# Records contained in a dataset
....................
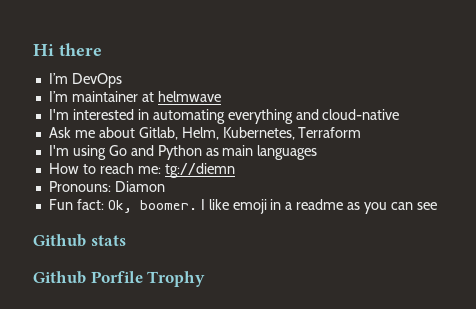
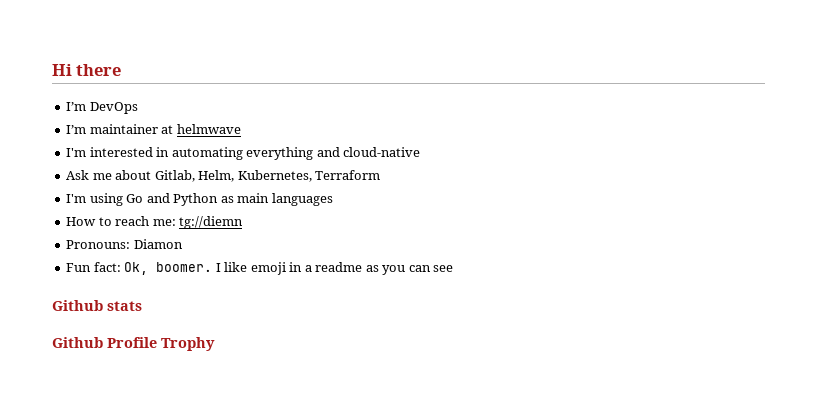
[90,271,143,283] Porfile -> [107,337,157,348] Profile

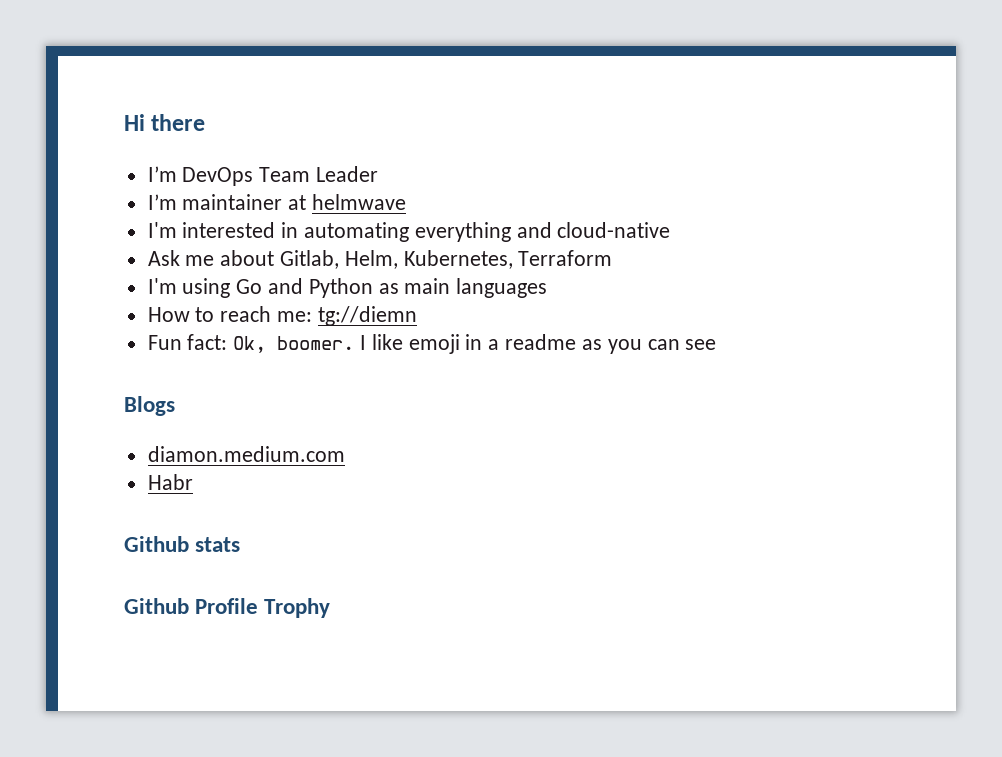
(138, 108) none -> [259,166,379,182] Team Leader
[66,239,183,249] // Pronouns: Diamon -> (417, 316) none
(454, 268) none -> [124,396,175,416] [147,446,345,462] [147,474,193,490] // Blogs // diamon.medium.com // Habr

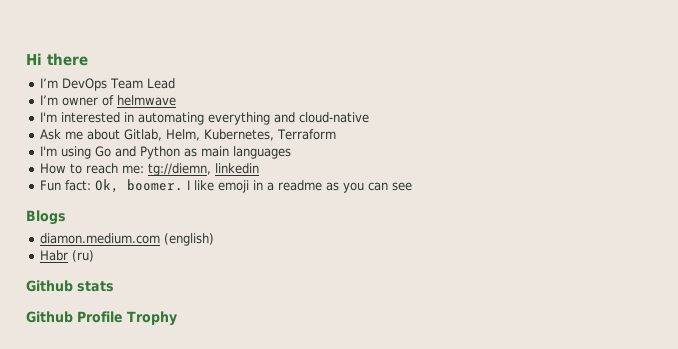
[316,166,379,182] [147,194,307,210] Leader // I’m maintainer at -> [147,78,176,89] [40,95,115,106] Lead // I’m owner of
[317,306,417,326] tg://diemn -> [148,163,260,176] tg://diemn, linkedin
(345, 454) none -> [164,233,215,246] (english)
(193, 482) none -> [72,250,95,262] (ru)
....................
# ASSIGNMENT
For the string "none", show each line of the entries above where it occurs.

# RESULT
(138, 108) none -> [259,166,379,182] Team Leader
[66,239,183,249] // Pronouns: Diamon -> (417, 316) none
(454, 268) none -> [124,396,175,416] [147,446,345,462] [147,474,193,490] // Blogs // diamon.medium.com // Habr
(345, 454) none -> [164,233,215,246] (english)
(193, 482) none -> [72,250,95,262] (ru)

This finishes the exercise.